Black, David writes:
> Well, RFC 5282 actually prohibits the responder from selecting that
> combination, but requiring separate proposals for combined-mode and normal
> ciphers is a cleaner and simpler approach.

Yes, and RFC5996 restricted that even more, saying that you need to
use separate proposals to do that, which will make it clear that you
cannot select such combination and still following the generic IKEv2
rules how to select algorithms.

I.e., RFC 5282 changed the generic rules in IKEv2, and when the we did
do update on the IKEv2, i.e., from RFC4306 -> RFC5996, it decided that
changing generic rules is bad idea, and we can get the same effect by
forcing implementations to do two proposals, while also specifying how
to negotiate the AEAD ciphers for the ESP.

Note, that using two proposals is completely ok for the RFC5282 point
of view, i.e., nothing in the RFC5282 forbid using multiple proposals,
so in sense the RFC5996 did not change RFC5282 text, it just
restricted some of the options allowed by the RFC5282. 
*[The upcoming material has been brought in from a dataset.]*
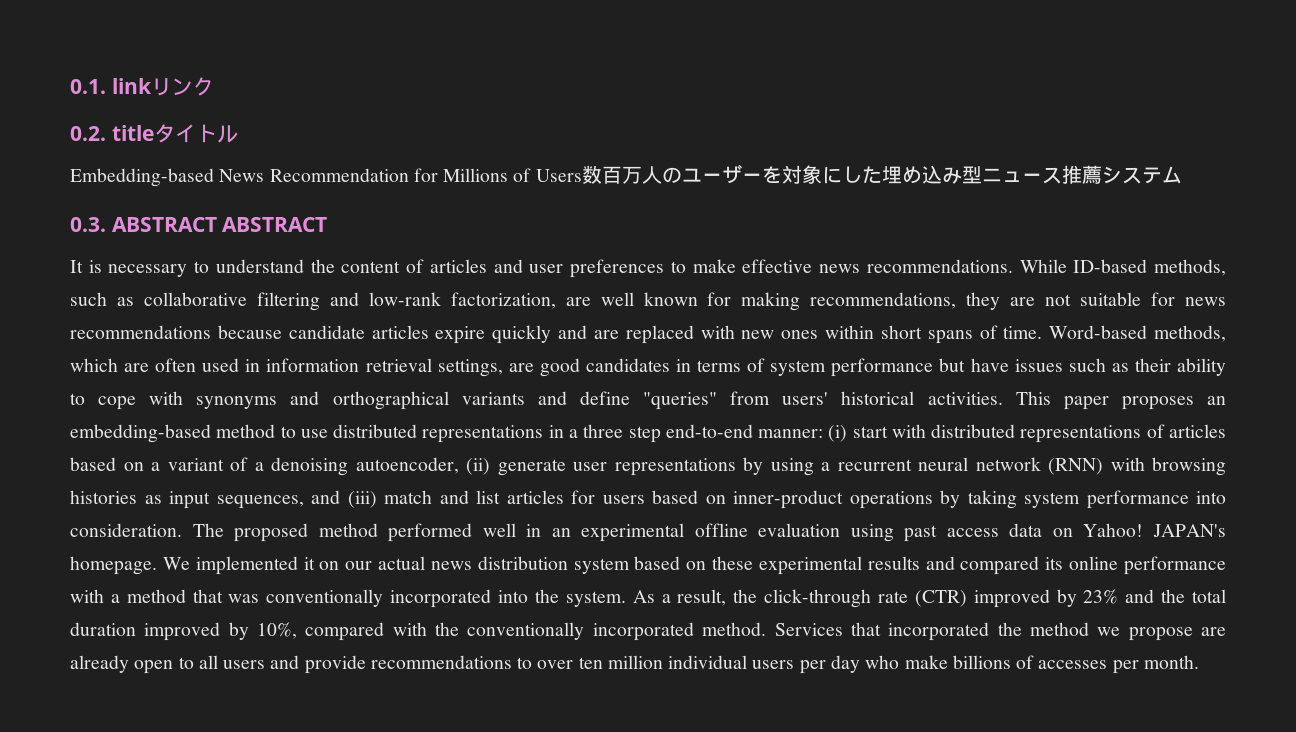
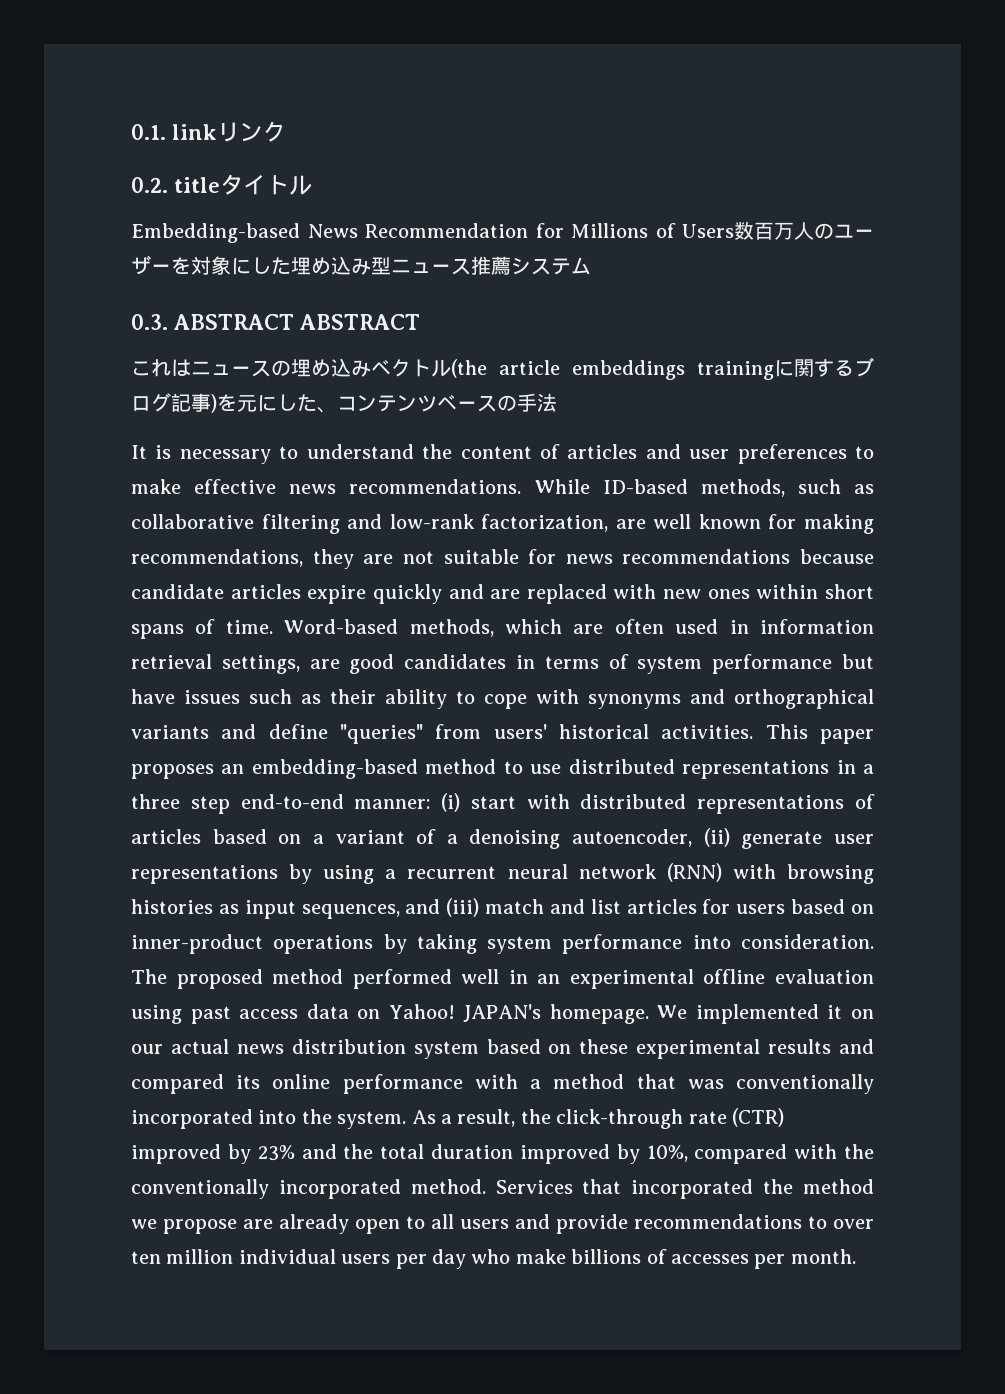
+ これはニュースの埋め込みベクトル(the article embeddings trainingに関するブログ記事)を元にした、コンテンツベースの手法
This was discussed in the IPsec list during the 5996 rewrite, and
there was ticket #20 assigned for this:

https://trac.ietf.org/trac/ipsecme/ticket/20

Of course the RFC5282 only talks when negotiating AEAD algorithm for
IKEv2 use, not at all when using AEAD algorithm for ESP, i.e., when
negotiating AEAD algorithm to be used for ESP, which is the much more
common case. How to negotiate them in ESP was unclear before RFC5996,
as RFC4106 did not specify anything for IKEv2, and RFC4306 did not
really specify how they are negotiated. 

> It looks like RFC 7296 should have updated RFC 5282, but didn’t. I
> need to look at the relevant text in both RFCs more carefully, and
> plan to respond to Andrew’s email later today with my 0.02 on what
> should be done.

I am not sure if RFC5996 should have updated RFC5282, as it only
restricted some of the options allowed by RFC5282, but what is
specified in the RFC5996 is still completely inside the what RFC5282
implementation will accept.

RFC5996 did restrict some options from the RFC4306 also, i.e., things
that were allowed in RFC4306, were no longer allowed in RFC5996.

If someone would have pointed that out during the RFC5996 cycle, we
would most likely had done something to it... 
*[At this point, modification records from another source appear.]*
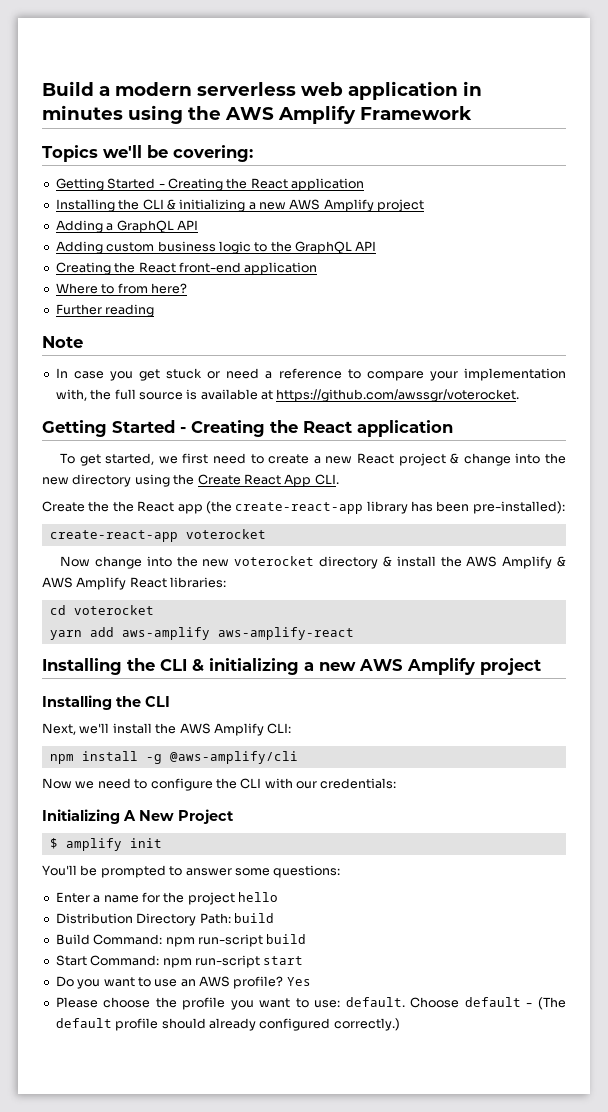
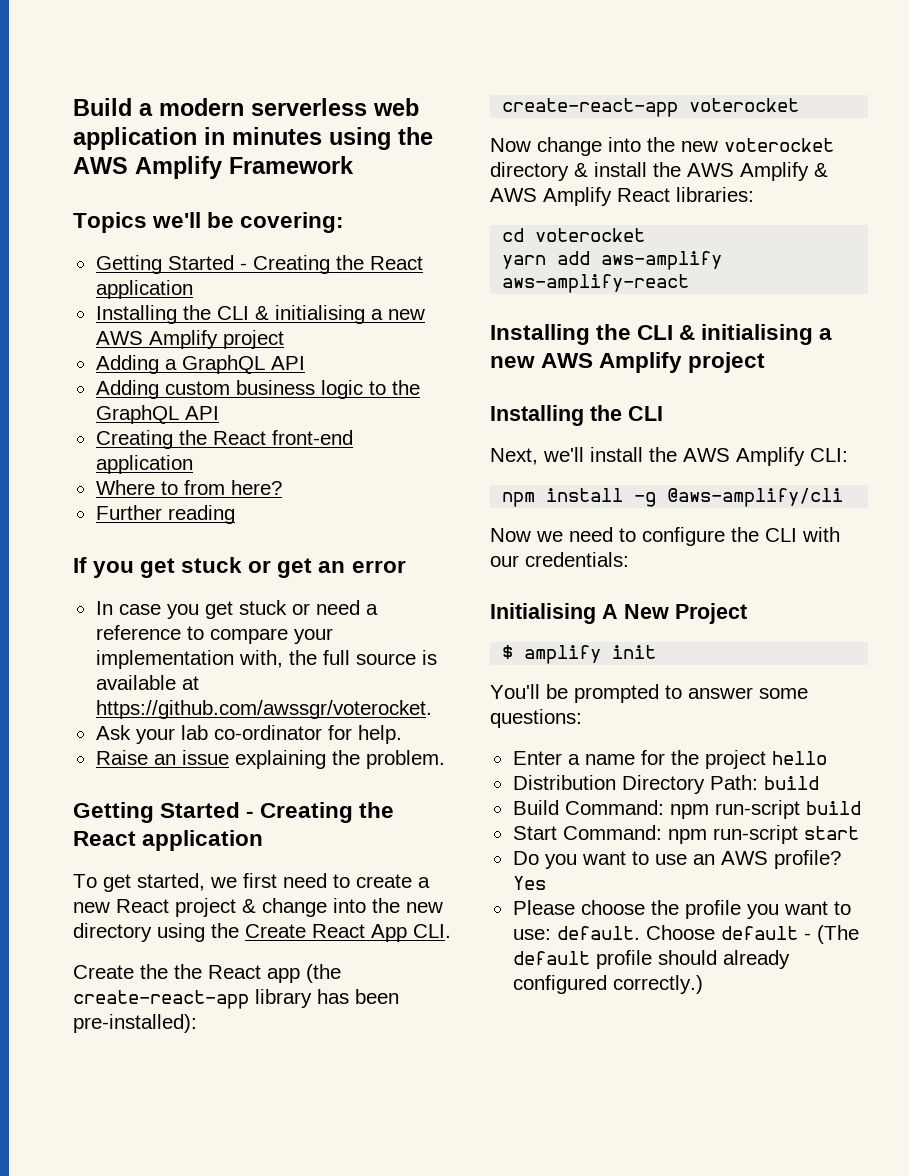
  Topics we'll be covering:
  Getting Started - Creating the React application
- Installing the CLI & initializing a new AWS Amplify project
+ Installing the CLI & initialising a new AWS Amplify project
- Note
+ If you get stuck or get an error
+ Ask your lab co-ordinator for help.
+ Raise an issue explaining the problem.
  yarn add aws-amplify aws-amplify-react
- Installing the CLI & initializing a new AWS Amplify project
+ Installing the CLI & initialising a new AWS Amplify project
- Initializing A New Project
+ Initialising A New Project

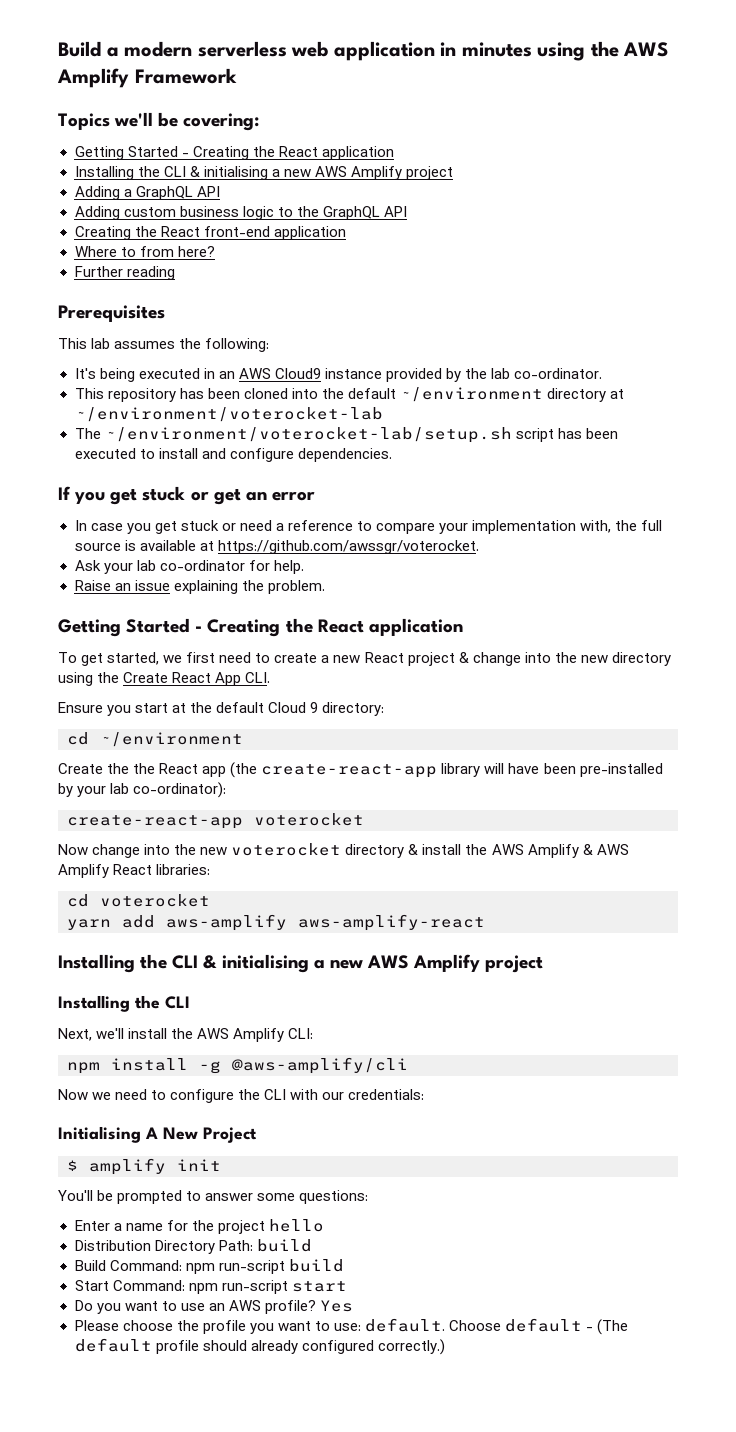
+ Prerequisites
+ This lab assumes the following:
+ It's being executed in an AWS Cloud9 instance provided by the lab co-ordinator.
+ This repository has been cloned into the default ~/environment directory at ~/environment/voterocket-lab
+ The ~/environment/voterocket-lab/setup.sh script has been executed to install and configure dependencies.
+ Ensure you start at the default Cloud 9 directory:
+ cd ~/environment
- Create the the React app (the create-react-app library has been pre-installed):
+ Create the the React app (the create-react-app library will have been pre-installed by your lab co-ordinator):

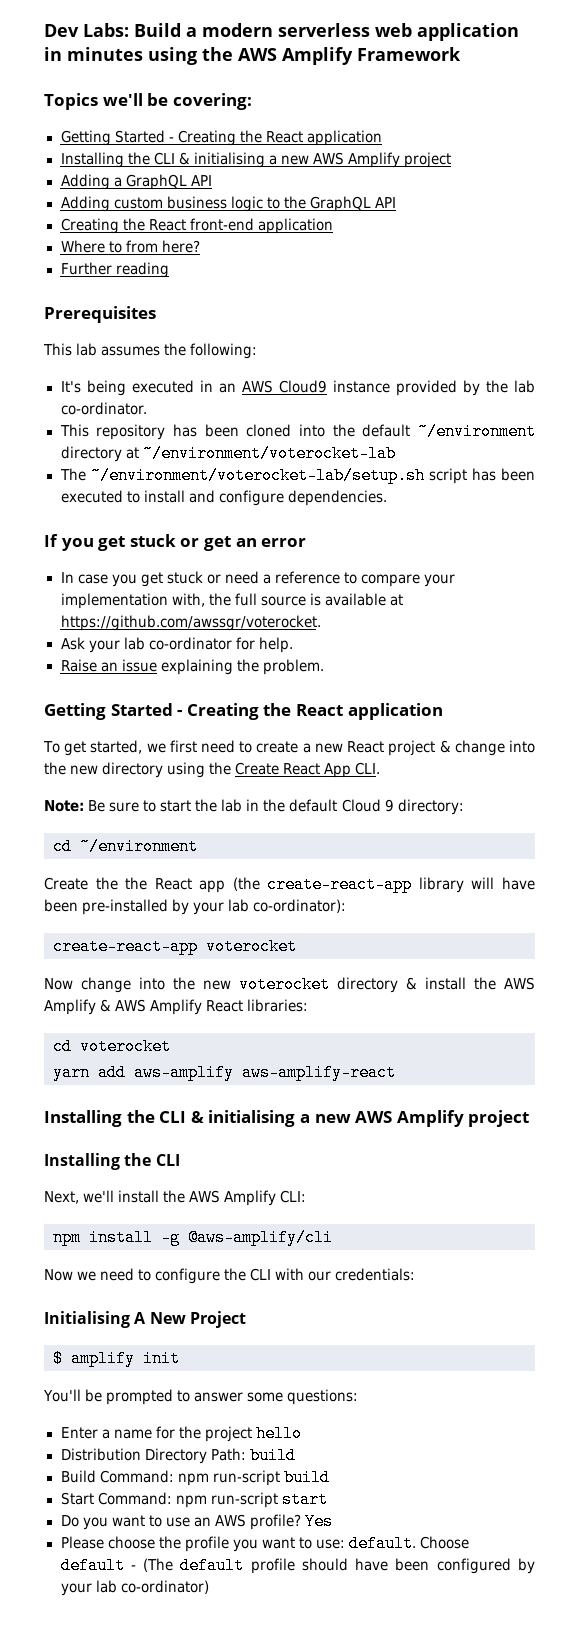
- Build a modern serverless web application in minutes using the AWS Amplify Framework
+ Dev Labs: Build a modern serverless web application in minutes using the AWS Amplify Framework
- Ensure you start at the default Cloud 9 directory:
+ Note: Be sure to start the lab in the default Cloud 9 directory:
- Choose default - (The default profile should already configured correctly.)
+ Choose default - (The default profile should have been configured by your lab co-ordinator)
>     On 12 Sep 2017, at 1:19, Black, David <david.bl...@dell.com> wrote:
> 
>     [Adding the IPsec mailing list.]
> 
>         Notes
>         -----
>         RFC-7296 and RFC-5282 contradict each other (yet RFC-7296 cites
>         RFC-5282 without any clarification):

They do not really contradict, the RFC5996 and RFC7296 restrict the
options which were allowed in the RFC5282, but RFC5996 initiator will
still talk to the RFC5282 responder. If RFC5282 initiator tries to
talk to the RFC5996 responder, and does not use multiple proposals,
then the RFC5996 specification is silent what to do for that. Some
implementations will most likely accept it, and some will return
error. 

>         - RFC-7296 explicitly disallows mixing AEAD and non-AEAD
>         algorithms in a single proposal; RFC-5282 does not (and
>         strongly implies it is allowed)

RFC582 might imply so, but does not require or even suggest such
behavior, and using two proposals solves the issue in a way which is
acceptable for the RFC5282 too.

Btw, note, that RFC5996 and 7296 does not use upper case MUST, it just
states the facts, i.e. "two proposals are needed" (section 2.7), and
that if proposing both AEAD and non-AEAD ciphers, then "it must
include two proposals".

I.e. those are not new requirements, they are just facts based on the
requirements derived from the requirements elsewhere in the
specification. 

>         - RFC-7296 allows 'none' integrity in an AEAD-only proposal; RFC-5282
>         does not.

Yes. We had discussion about this when RFC5996 was being made, and I
think the reason why we do allow it was that there were some
implementations doing that (for ESP), and we did not want to make them
non-compilent by saying MUST NOT. Note, that RFC5996/7296 text covers
both cases when negotiating the AEAD for IKEv2 and ESP. The RFC5282
case only really covers IKEv2 case.

>         Corrected Text
>         --------------
>         8.  IKEv2 Algorithm Selection
>        
>         IKEv2 [rfc7296], section 3.3. Security Association Payload, specifies
>         AEAD algorithm selection.

This corrected text is good, and I think we can safely mark this as
errata ok, as the text specifying how to negotiate the AEAD ciphers
has in fact been incorporated in to the base IKEv2 specification.